— Required work —
Go through the records and restate them word for word, omitting images.

Web page edit records
┏━━

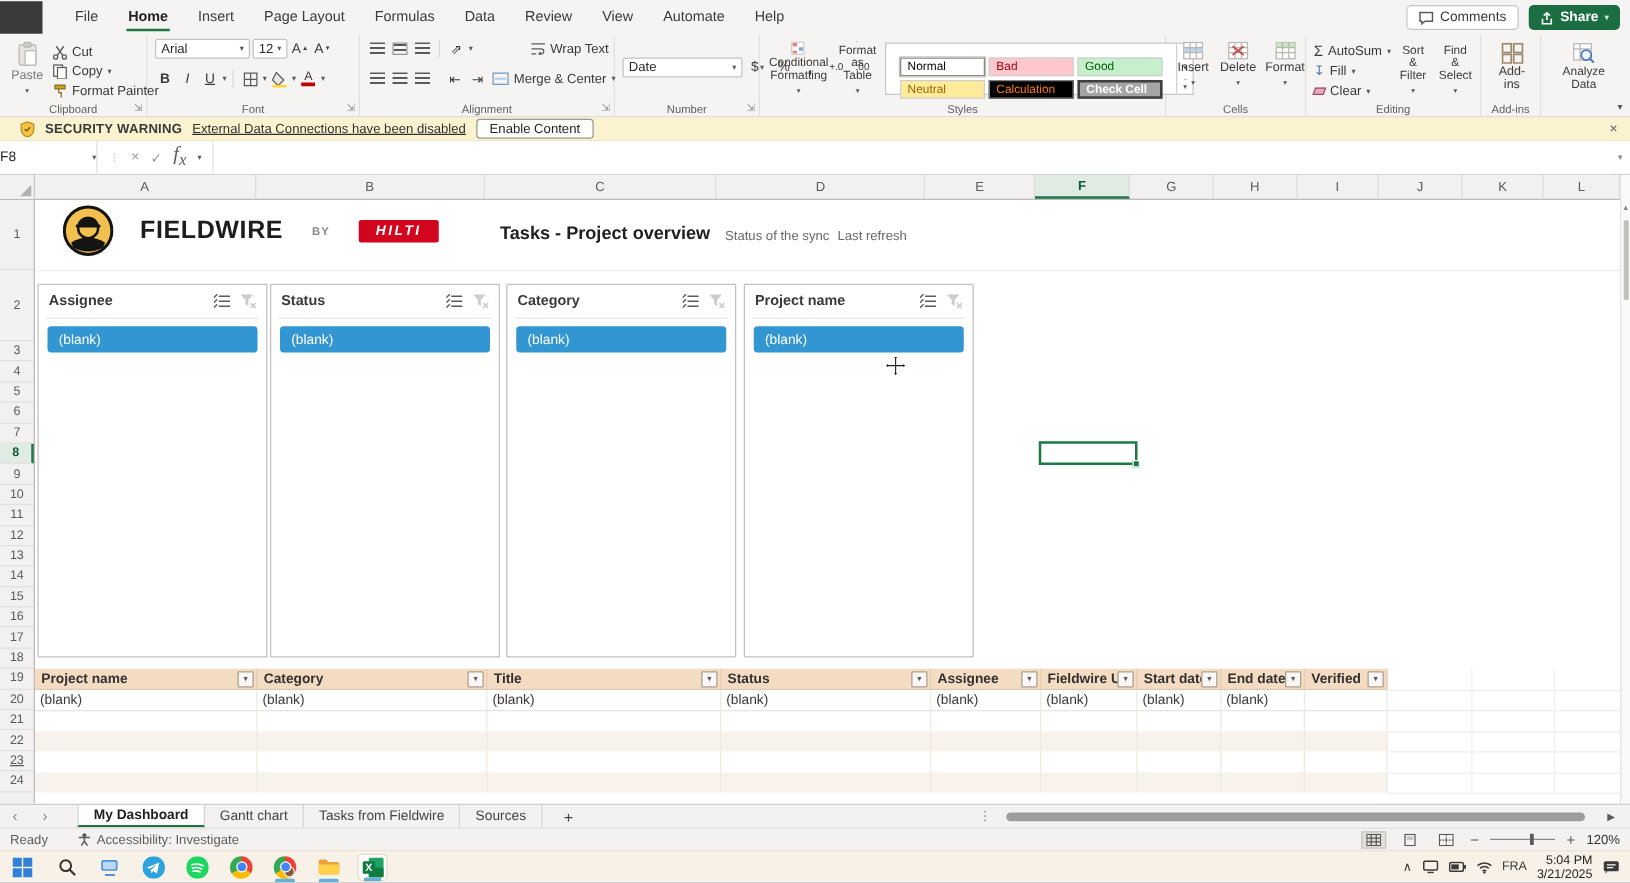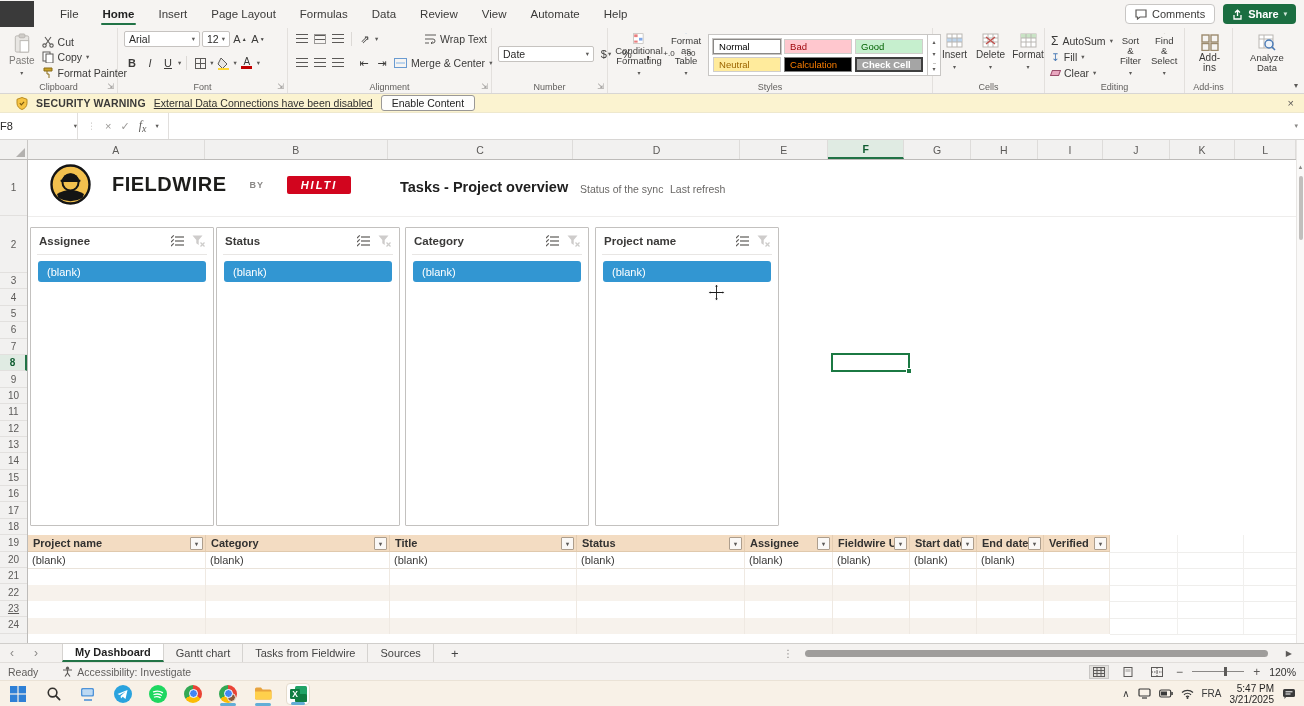--- a/index.html
+++ b/index.html
@@ -40,7 +40,7 @@
   .chip.neutral{background:#ffeb9c;color:#9c6500}
   .chip.calc{background:#000000;color:#fa7d00;border-color:#7f7f7f}
   .chip.check{background:#a5a5a5;color:#fff;border:2px solid #3f3f3f;font-weight:bold}
-  #style-gallery{display:grid;grid-template-columns:repeat(3,68px);grid-auto-rows:15px;gap:3px;padding:4px;background:#fff;border:1px solid #c8c6c4;height:42px}
+  #style-gallery{display:grid;grid-template-columns:repeat(3,68px);grid-auto-rows:15px;gap:3px;padding:11px;background:#fff;border:1px solid #c8c6c4;height:42px}
   .gstrip{width:13px;height:42px;border:1px solid #c8c6c4;border-left:none;background:#fff;display:flex;flex-direction:column;align-items:center;justify-content:space-around;font-size:6px;color:#5c5a58}
   .twoline{font-size:9.5px;line-height:10px;text-align:center;color:#3b3a39}
   #ribbon-collapse{position:absolute;right:6px;bottom:3px;font-size:8px;color:#5c5a58}

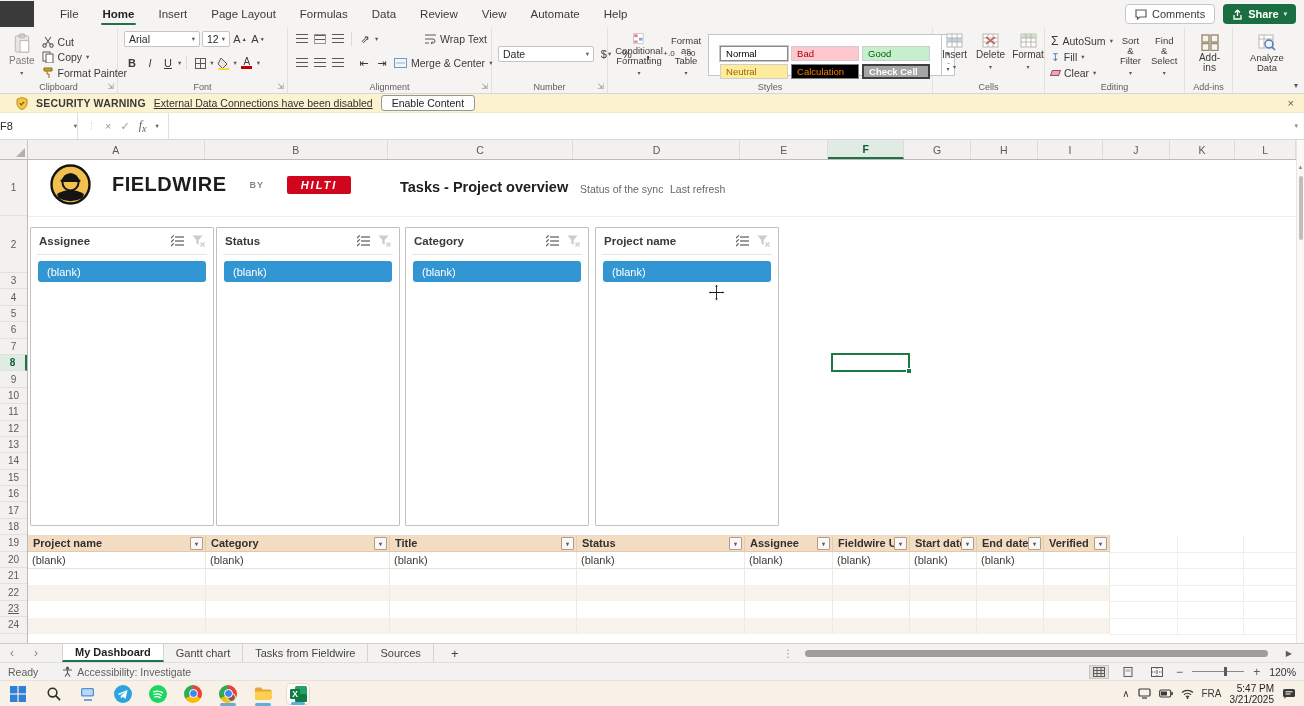--- a/index.html
+++ b/index.html
@@ -56,7 +56,7 @@
   #fbar{position:absolute;top:113px;left:0;right:0;height:27px;background:#fff;border-bottom:1px solid #d8d6d4;display:flex;align-items:center}
   #namebox{width:78px;height:100%;display:flex;align-items:center;justify-content:space-between;padding:0 0;border-right:1px solid #e1dfdd;font-size:11px;color:#2b2a29}
   .fbtns{display:flex;align-items:center;gap:9px;padding:0 9px;color:#9a9896;font-size:11px;border-right:1px solid #e1dfdd;height:100%}
-  #fx{font-family:"Liberation Serif",serif;font-style:italic;color:#5f5d5b;font-size:12px}
+  #fx{font-family:"Liberation Serif",serif;font-style:italic;color:#5f5d5b;font-size:16px}
   #formula-input{flex:1;border:none;outline:none;height:100%;font-size:11px;padding:0 6px;background:#fff}
   #fbar-exp{padding:0 6px;font-size:7px;color:#8a8886}
 

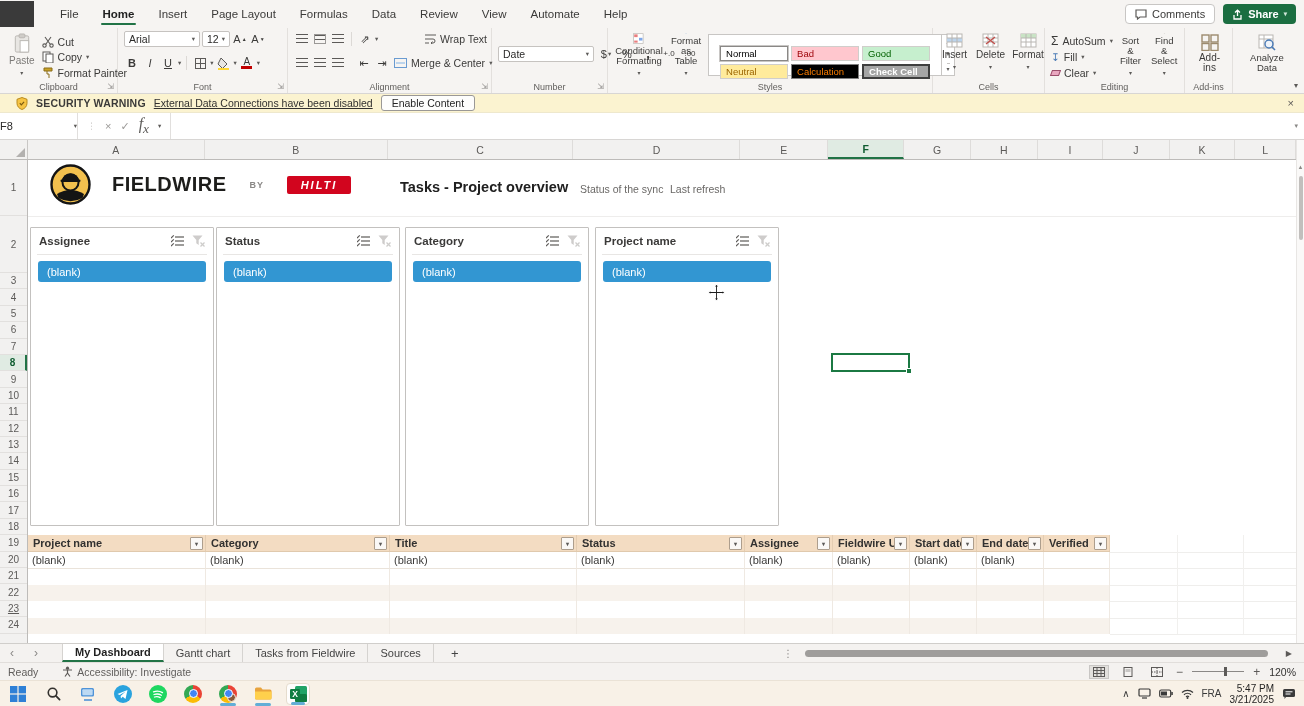--- a/index.html
+++ b/index.html
@@ -914,7 +914,7 @@
         </svg>
       <span class="gl">FRA</span>
       <div id="clock">
-        <div>5:47 PM</div>
+        <div>5:04 PM</div>
         <div>3/21/2025</div>
       </div>
       <svg width="14" height="12" viewBox="0 0 14 12">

┗━━

— Solution to this exercise —
--- a/index.html
+++ b/index.html
@@ -40,7 +40,7 @@
   .chip.neutral{background:#ffeb9c;color:#9c6500}
   .chip.calc{background:#000000;color:#fa7d00;border-color:#7f7f7f}
   .chip.check{background:#a5a5a5;color:#fff;border:2px solid #3f3f3f;font-weight:bold}
-  #style-gallery{display:grid;grid-template-columns:repeat(3,68px);grid-auto-rows:15px;gap:3px;padding:4px;background:#fff;border:1px solid #c8c6c4;height:42px}
+  #style-gallery{display:grid;grid-template-columns:repeat(3,68px);grid-auto-rows:15px;gap:3px;padding:11px;background:#fff;border:1px solid #c8c6c4;height:42px}
   .gstrip{width:13px;height:42px;border:1px solid #c8c6c4;border-left:none;background:#fff;display:flex;flex-direction:column;align-items:center;justify-content:space-around;font-size:6px;color:#5c5a58}
   .twoline{font-size:9.5px;line-height:10px;text-align:center;color:#3b3a39}
   #ribbon-collapse{position:absolute;right:6px;bottom:3px;font-size:8px;color:#5c5a58}

--- a/index.html
+++ b/index.html
@@ -56,7 +56,7 @@
   #fbar{position:absolute;top:113px;left:0;right:0;height:27px;background:#fff;border-bottom:1px solid #d8d6d4;display:flex;align-items:center}
   #namebox{width:78px;height:100%;display:flex;align-items:center;justify-content:space-between;padding:0 0;border-right:1px solid #e1dfdd;font-size:11px;color:#2b2a29}
   .fbtns{display:flex;align-items:center;gap:9px;padding:0 9px;color:#9a9896;font-size:11px;border-right:1px solid #e1dfdd;height:100%}
-  #fx{font-family:"Liberation Serif",serif;font-style:italic;color:#5f5d5b;font-size:12px}
+  #fx{font-family:"Liberation Serif",serif;font-style:italic;color:#5f5d5b;font-size:16px}
   #formula-input{flex:1;border:none;outline:none;height:100%;font-size:11px;padding:0 6px;background:#fff}
   #fbar-exp{padding:0 6px;font-size:7px;color:#8a8886}
 

--- a/index.html
+++ b/index.html
@@ -914,7 +914,7 @@
         </svg>
       <span class="gl">FRA</span>
       <div id="clock">
-        <div>5:47 PM</div>
+        <div>5:04 PM</div>
         <div>3/21/2025</div>
       </div>
       <svg width="14" height="12" viewBox="0 0 14 12">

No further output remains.